ROLL3 any1 any2 any3 | any3 any1 any2
Rotates the top three elements. The top element is
pushed down beneath the next two elements, and those two elements
rise up by one position.
Miscellaneous instructions
--------------------------
* THROW val | -
Throws an exception with value val.
Note: The resulting state of the stack is not usefully defined
here because no following instruction will ever see the stack
in that state. However, it is convenient for some analysis to
assume that THROW does indeed continue.
SETC val | -
Sets the C register to the given value.
GETC - | val
Pushes the value of the C register.
Context instructions
--------------------
THIS - | obj
Pushes the 'this' object from the current context onto the stack.
OBJECT - | obj
Pushes the object interp->Object onto the stack.
ARRAY - | obj
Pushes the object interp->Array onto the stack.
REGEXP - | obj
Pushes the object interp->Regexp onto the stack.
Primitive instructions
----------------------
REF obj str | ref
Creates a reference value by combining obj and str.
* GETVALUE ref | val
Computes GetValue(ref) (8.7.1), i.e. val = ref.[[Get]]
LOOKUP str | ref
Creates a reference by looking up an identifier in the current
scope (10.1.4)
* PUTVALUE ref val | -
* PUTVALUE,n ref val | -
Computes PutValue(ref, val) (8.7.2), i.e ref.[[Put]](val).

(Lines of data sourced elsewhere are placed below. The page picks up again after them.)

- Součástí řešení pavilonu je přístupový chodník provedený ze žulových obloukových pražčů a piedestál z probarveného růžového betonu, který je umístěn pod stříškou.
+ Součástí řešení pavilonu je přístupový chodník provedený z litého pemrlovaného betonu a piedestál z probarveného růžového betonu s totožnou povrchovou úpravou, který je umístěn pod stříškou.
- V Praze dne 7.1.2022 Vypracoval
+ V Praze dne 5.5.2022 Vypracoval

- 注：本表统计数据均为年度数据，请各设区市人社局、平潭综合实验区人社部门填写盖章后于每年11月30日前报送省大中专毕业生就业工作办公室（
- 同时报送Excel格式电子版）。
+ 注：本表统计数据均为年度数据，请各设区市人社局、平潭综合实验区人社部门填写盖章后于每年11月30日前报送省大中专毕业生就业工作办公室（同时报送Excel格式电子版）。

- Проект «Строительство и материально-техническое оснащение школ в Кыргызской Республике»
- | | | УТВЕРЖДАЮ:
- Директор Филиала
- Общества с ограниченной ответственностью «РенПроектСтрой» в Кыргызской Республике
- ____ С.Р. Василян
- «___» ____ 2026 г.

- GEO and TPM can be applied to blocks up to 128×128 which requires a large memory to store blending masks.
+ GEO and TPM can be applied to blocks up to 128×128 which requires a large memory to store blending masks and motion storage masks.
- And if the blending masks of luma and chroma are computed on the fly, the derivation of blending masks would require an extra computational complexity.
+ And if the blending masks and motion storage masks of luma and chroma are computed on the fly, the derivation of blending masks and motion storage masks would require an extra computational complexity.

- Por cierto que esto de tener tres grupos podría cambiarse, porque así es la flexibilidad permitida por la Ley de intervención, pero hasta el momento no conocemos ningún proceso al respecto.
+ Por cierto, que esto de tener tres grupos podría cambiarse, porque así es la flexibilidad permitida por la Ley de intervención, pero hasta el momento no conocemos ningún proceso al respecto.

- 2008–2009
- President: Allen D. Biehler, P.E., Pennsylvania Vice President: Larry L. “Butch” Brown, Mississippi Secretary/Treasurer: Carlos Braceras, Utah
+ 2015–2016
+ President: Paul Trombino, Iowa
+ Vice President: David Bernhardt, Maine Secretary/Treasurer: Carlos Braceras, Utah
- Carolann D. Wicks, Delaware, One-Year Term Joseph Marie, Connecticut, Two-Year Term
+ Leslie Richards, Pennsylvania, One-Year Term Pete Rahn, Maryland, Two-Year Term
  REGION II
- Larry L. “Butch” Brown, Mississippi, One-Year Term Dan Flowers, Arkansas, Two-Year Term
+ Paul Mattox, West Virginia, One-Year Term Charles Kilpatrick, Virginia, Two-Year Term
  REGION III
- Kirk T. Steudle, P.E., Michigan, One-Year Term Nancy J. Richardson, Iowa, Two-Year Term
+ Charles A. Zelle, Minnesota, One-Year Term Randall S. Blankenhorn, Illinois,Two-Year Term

PUTVALUE,n is a variant of PUTVALUE that puts values
with non-default (non-zero) attributes.
VREF,n - | ref
Returns a reference to a variable. Variables are always referenced
from the context variable object. Variables are always initialised
to undefined in the variables object before the function body begins,
unless they already exist. The VREF instruction is equivalent to the
instructions <LITERAL,name;LOOKUP> when the variable object is closest
in scope.
* DELETE any1 | bool1
1. If any is not a reference, then let bool1=true
2. Otherwise let bool1 be the result of calling [[Delete]]
on the reference (11.4.1)
TYPEOF any1 | str1
1. If any1 is a reference with null base, then
let v = undefined
2. If any1 is a reference with a non-null base, then
let v = GetValue(any1)
3. If any1 is not a reference, then
let v = any1
3. Let str1 be a string representing the type of v (11.4.3)
Conversion instructions
-----------------------
* TOOBJECT val | obj
Let obj be the result of ToObject(val) (9.9).
* TONUMBER val | num
Let num be the result of ToObject(val) (9.3).
TOBOOLEAN val | bool
Let bool be the result of ToBoolean(val) (9.2).
* TOSTRING val | str
Let str be the result of ToString(val) (9.8).
* TOPRIMITIVE val | prim
Let prim be the result of ToPrimitive(val) (9.1).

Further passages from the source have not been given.